As is evident from the position lists above, and as shown below, the structural pattern of the two sectors and their associated decomposition into independent components is highly similar when compared between the two alignments. The main difference is that the sector (and independent components) for the manual alignment systematically includes a few more residue postions.


In [12]:
i = Image(filename='figs/DHFR_decompv2.png'); i


Out[12]:

III. The phylogenetic basis of the sector hierarchy

How does the clear phylogenetic heterogeneity in the MSA influence the sector definitions? Since the sector definitions for the two alignments above are roughly equivalent, we only consider the larger (PFAM) alignment here. To address this, we take advantage of mathematical methods for mapping between the space of positional and sequence correlations, as described in Rivoire et al. Using this mapping, we plot the top $k_{pos}$ ICs as 2-D scatter plots with the corresponding sequence space divergence.


In [13]:
plt.rcParams['figure.figsize'] = 14, 10 
pairs= [[0,1],[2,3],[4,5]]
for n,[k1,k2] in enumerate(pairs):
    plt.subplot(2,3,n+1)
    sca.figUnits(Dsect[0]['Vpica'][:,k1], Dsect[0]['Vpica'][:,k2],\
                 Dsect[0]['ics'], dotsize = 6)
    plt.xlabel(r'$V^p_{%i}$' % (k1+1), fontsize=16)
    plt.ylabel(r'$V^p_{%i}$' % (k2+1), fontsize=16)
    plt.subplot(2,3,n+4)
    sca.figUnits(Dsect[0]['Upica'][:,k1], Dsect[0]['Upica'][:,k2],\
                 phylo[0], dotsize = 6)
    plt.xlabel(r'$U^p_{%i}$' % (k1+1), fontsize=16)
    plt.ylabel(r'$U^p_{%i}$' % (k2+1), fontsize=16)
plt.tight_layout()



In [14]:
plt.rcParams['figure.figsize'] = 20,8 
col = list()
axis_lims = ([-0.06, 0.08],[-0.03, -0.01],[-0.05,0.03],[-0.01 ,0.05],\
             [-0.02 ,0.05],[-0.05 ,0.03])
for k in phylo[0]:
    col = col + [colorsys.hsv_to_rgb(k.col,1,1)]
for k in range(Dsect[0]['kpos']):
    forhist = list()
    for group in phylo[0]:
        forhist.append([Dsect[0]['Upica'][i,k] for i in group.items])
    plt.subplot(2,Dsect[0]['kpos'],k+1)
    plt.hist(forhist, histtype='barstacked',color=col)
    plt.axis([axis_lims[k][0],axis_lims[k][1],0,600])
    plt.xlabel(r'$U^p_{%i}$' % (k+1), fontsize=16)

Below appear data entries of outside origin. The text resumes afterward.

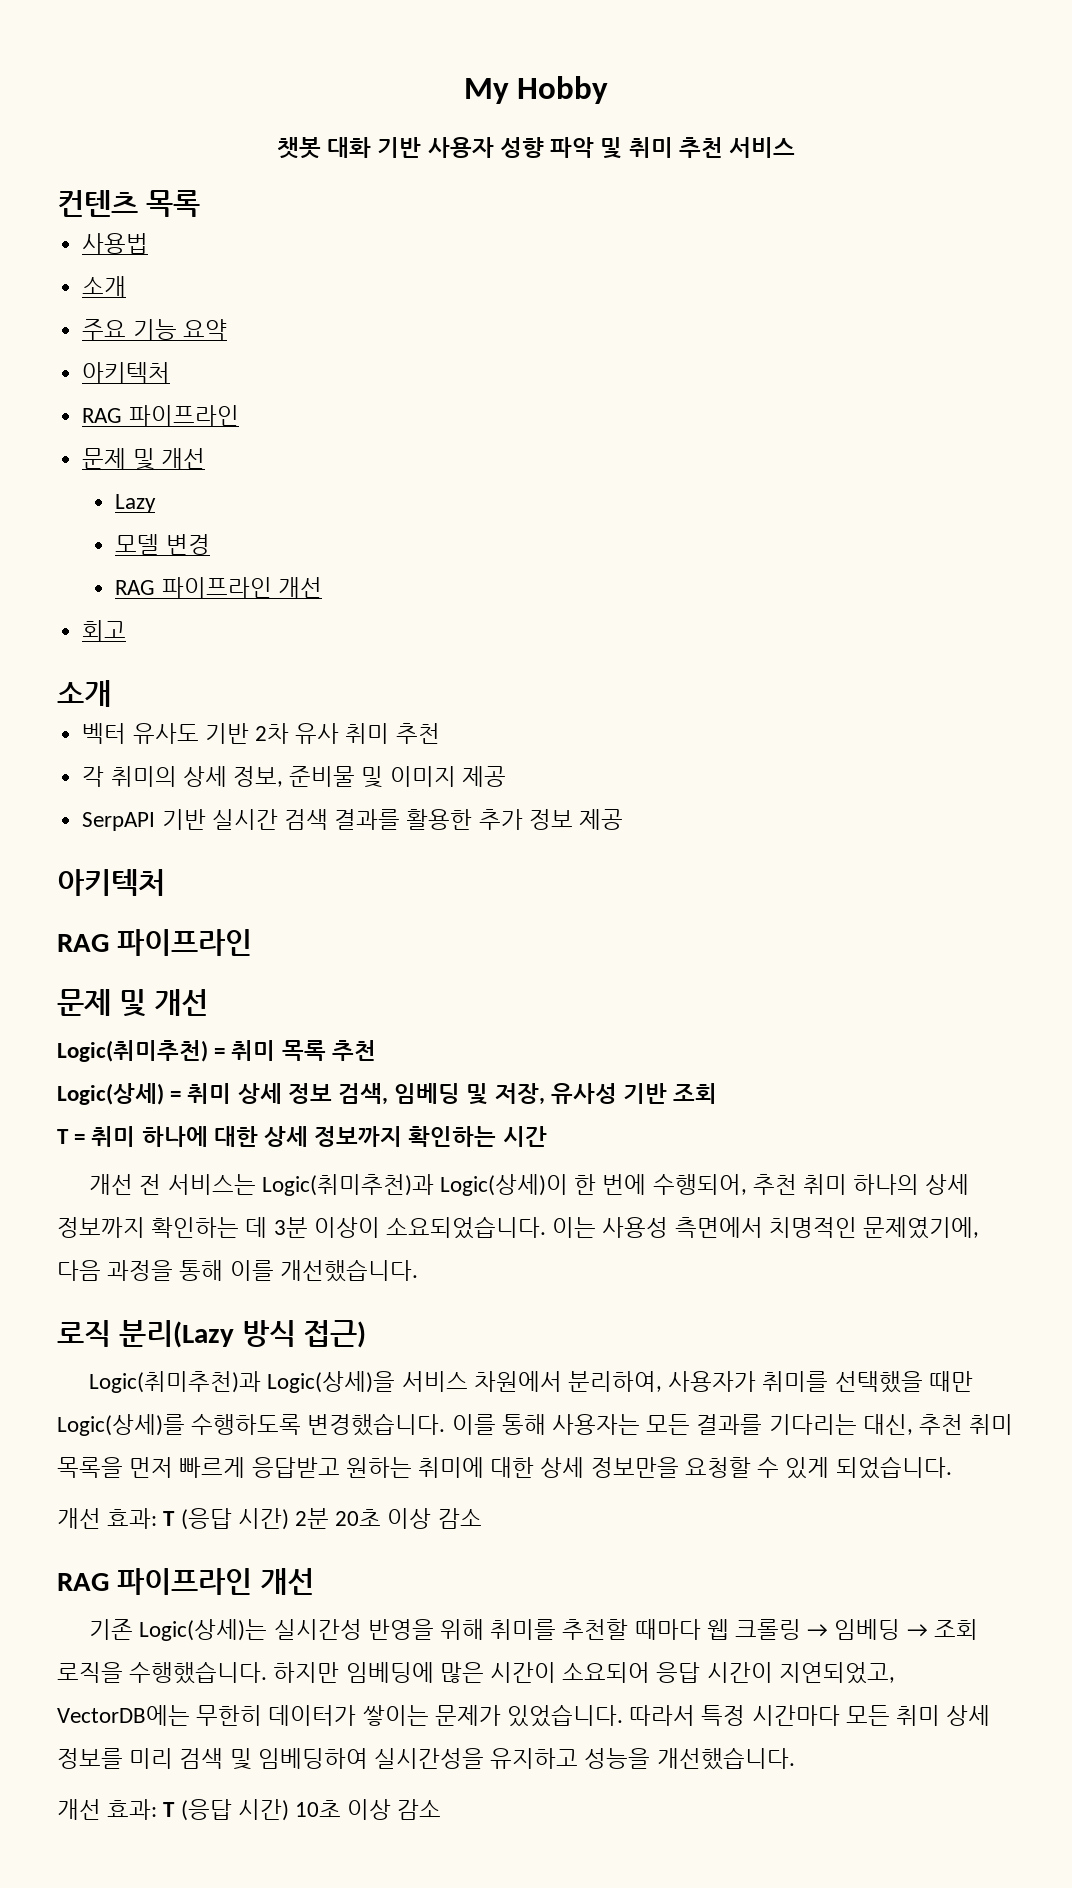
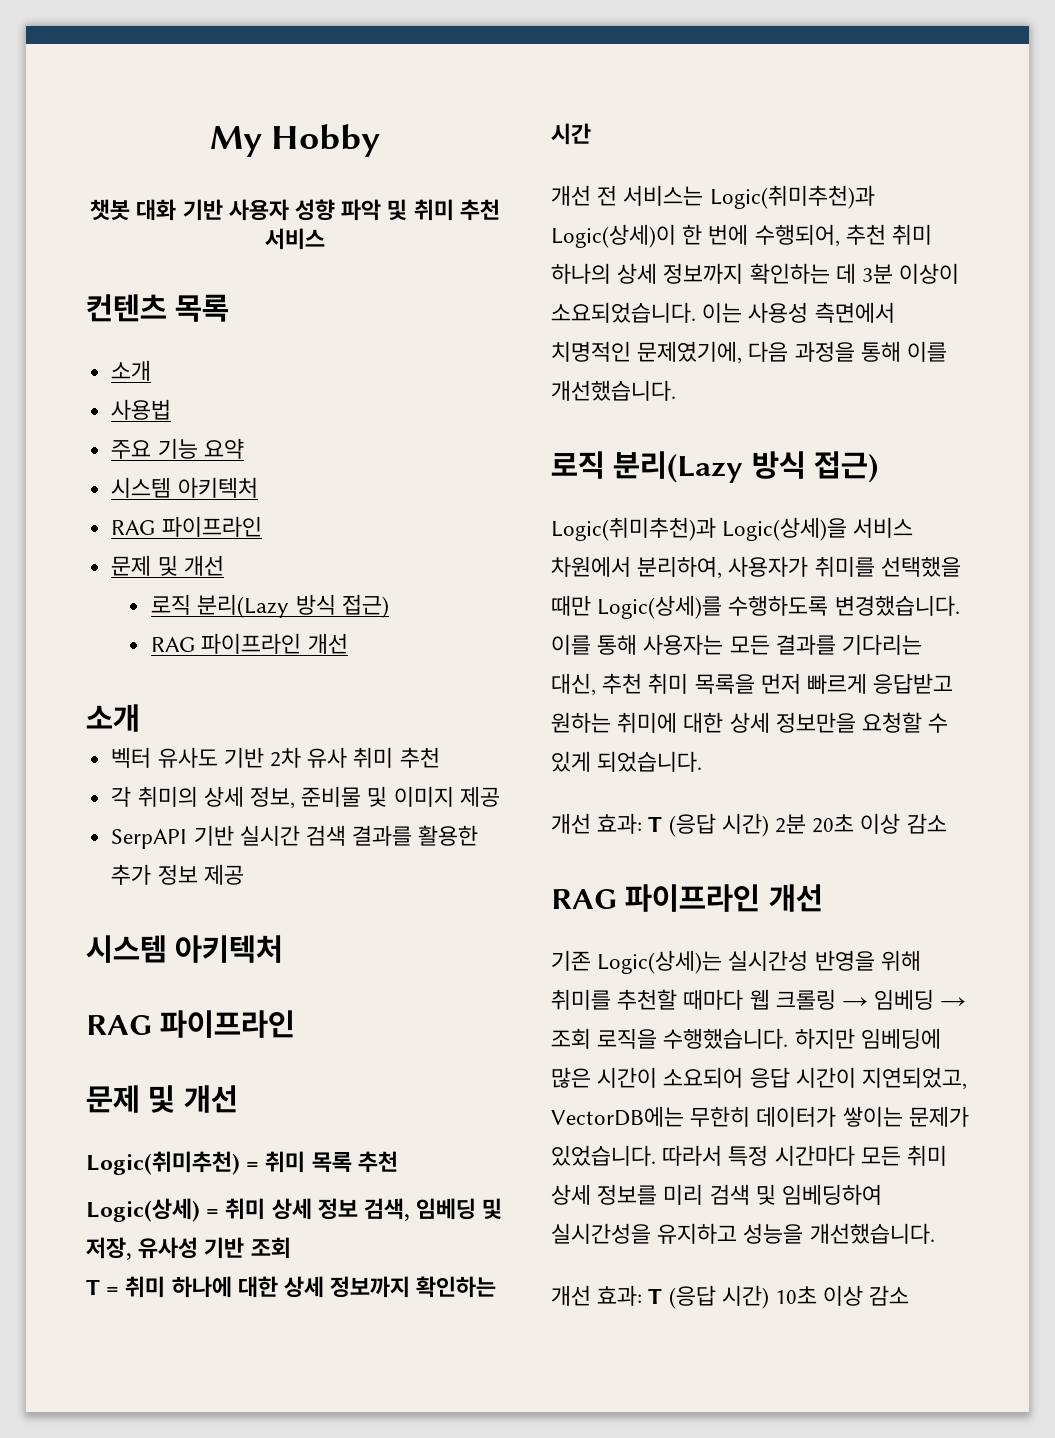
  컨텐츠 목록
+ 소개
  사용법
- 소개
  주요 기능 요약
- 아키텍처
+ 시스템 아키텍처
  RAG 파이프라인
  문제 및 개선
- Lazy
- 모델 변경
+ 로직 분리(Lazy 방식 접근)
  RAG 파이프라인 개선
- 회고
  SerpAPI 기반 실시간 검색 결과를 활용한 추가 정보 제공
- 아키텍처
+ 시스템 아키텍처

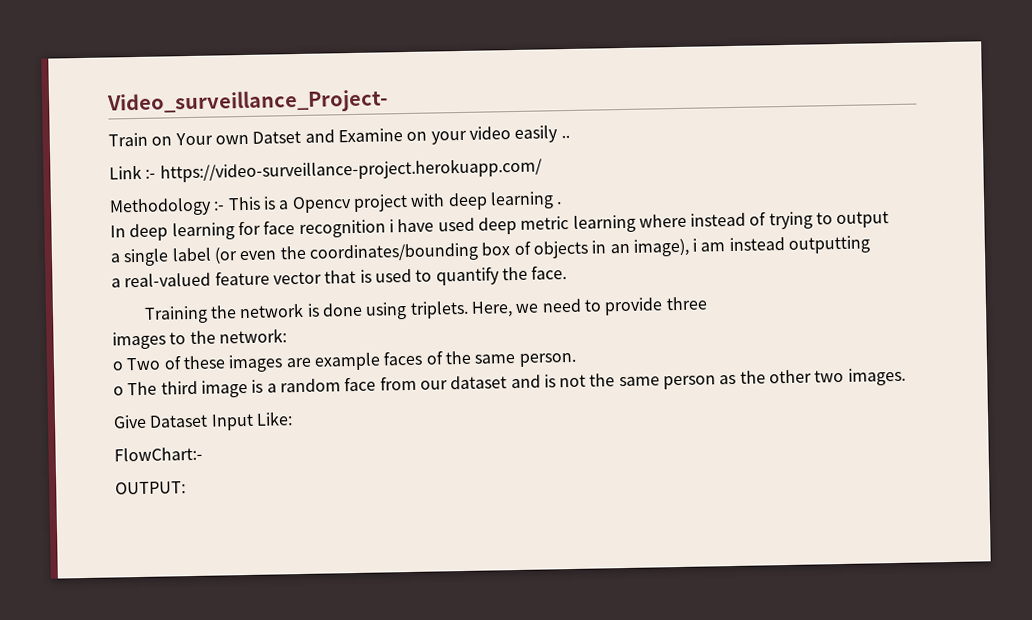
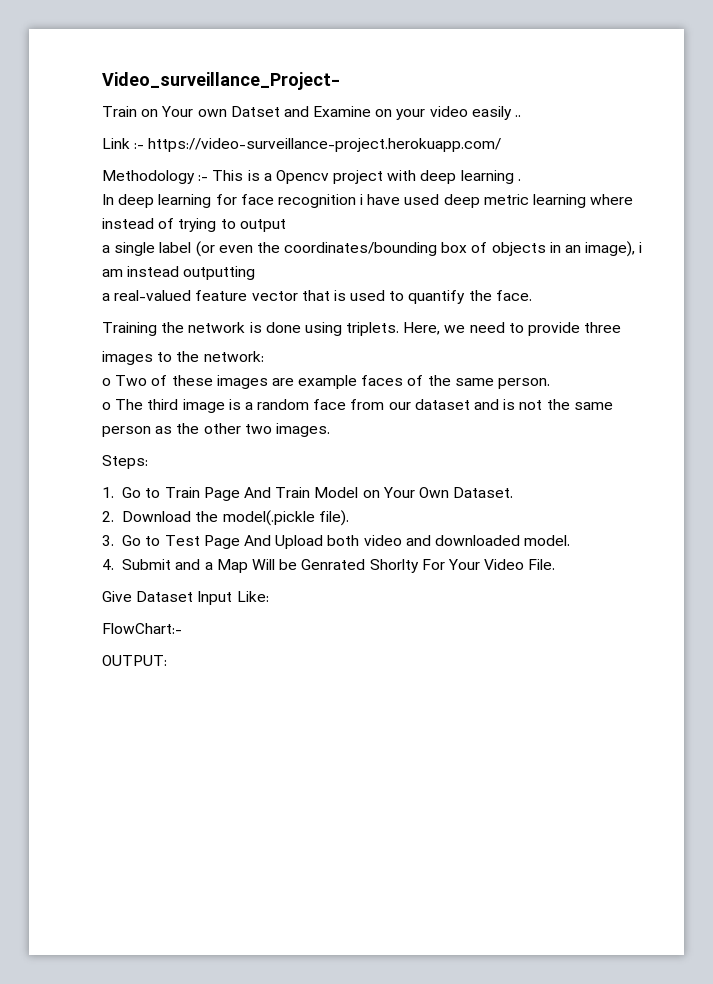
+ Steps:
+ 1. Go to Train Page And Train Model on Your Own Dataset.
+ 2. Download the model(.pickle file).
+ 3. Go to Test Page And Upload both video and downloaded model.
+ 4. Submit and a Map Will be Genrated Shorlty For Your Video File.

We see some association of phylogeny with sector positions at the phylum level: for example the positions along $V_3^p$ are associated with the divergence of some bacteriodetes (yellow) and firmicutes(green) along $U_3^p$. Further, the positions along ICs $V_1^p$,$V_5^p$ and $V_6^p$ seem to seperate the eukaryotes (red) from the prokaryotes.

So in conclusion, the DHFR family appears to have a single sector that can be decomposed into roughly six groups due to sequence divergence. Notably, the sector definition (and decomposition into ICs) is very similar for the two different sequence alignments.